Él viaja en nuestra barca, y lo hace para siempre.
Las palabras de Jesús siguen sonando altas y claras para cada uno de nosotros hoy en día. Pocos nos movemos ya entre redes y barcas, pero sus preguntas y respuestas resuenan en nuestra cabeza y en nuestros oídos como si fuésemos nosotros de aquel mismo grupo de pescadores de entre los cuales escogió a sus discípulos. Sus caídas y “meteduras de pata” siguen siendo hoy las nuestras, lo cual tiene poco mérito, porque esto sólo nos habla de cuán difícil nos resulta aprender lecciones en cabeza de otros, no importa cuántos años pasen. Pero que su voz permanezca impasible, directa, hablándonos con la misma cadencia, contundencia y naturalidad, nos recuerda a un Dios que no cambia con el paso del tiempo, y cuyo mensaje para nosotros sigue siendo el mismo que hace dos mil años.

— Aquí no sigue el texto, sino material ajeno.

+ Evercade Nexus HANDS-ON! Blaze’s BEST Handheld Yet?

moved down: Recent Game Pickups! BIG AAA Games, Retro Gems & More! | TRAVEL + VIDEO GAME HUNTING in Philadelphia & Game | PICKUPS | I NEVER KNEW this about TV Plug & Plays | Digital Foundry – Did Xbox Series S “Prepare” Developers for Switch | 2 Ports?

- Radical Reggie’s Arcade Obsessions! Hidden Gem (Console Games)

Ya no hay barcas a la deriva en el momento en que decidimos entregarnos a Cristo. Básicamente porque nuestra supervivencia no depende de nuestras propias fuerzas. Nuestra vida estuvo en Sus manos siempre, como Dios que es, pero en el momento en que nos hizo partícipes de Su Salvación, en el momento en que pasamos a tener condición de hijos, Él se compromete como Padre con nosotros y Su juicio hacia nosotros desaparece. Es por nuestra vida que Él muere, y nuestra existencia es para Él un asunto personal. Así las cosas, independientemente de nuestras circunstancias alrededor, de nuestras dificultades, la tormenta no tiene poder sobre nosotros mientras Él no permita que eso pase, y si sucede, es por un bien aún mayor, aunque no sabemos en ese momento cuál. Él ha comprometido Su palabra al prometer que Sus planes para nosotros son de bien y no de mal, que Su voluntad es buena, agradable, perfecta. Y en que Él viaja en nuestra barca, y lo hace para siempre.
Las razones de nuestros miedos y nuestra desconfianza, sin embargo, siguen siendo las mismas que las que inundaban el corazón de los discípulos incluso antes de que lo hicieran las propias aguas del mar. Nuestros sentidos son demasiado inmediatistas, percibiendo únicamente lo que tenemos delante de nuestros ojos, y nos sabemos demasiado frágiles como para combatir a solas algunas de las amenazas que tenemos alrededor, aunque también demasiado fuertes, aparentemente, como para pedir ayuda. Cuando finalmente la pedimos, lo hacemos a gritos y desde nuestra desesperación porque tememos que pereceremos, como si Jesús mismo no viajara con nosotros en la barca, que lo hace.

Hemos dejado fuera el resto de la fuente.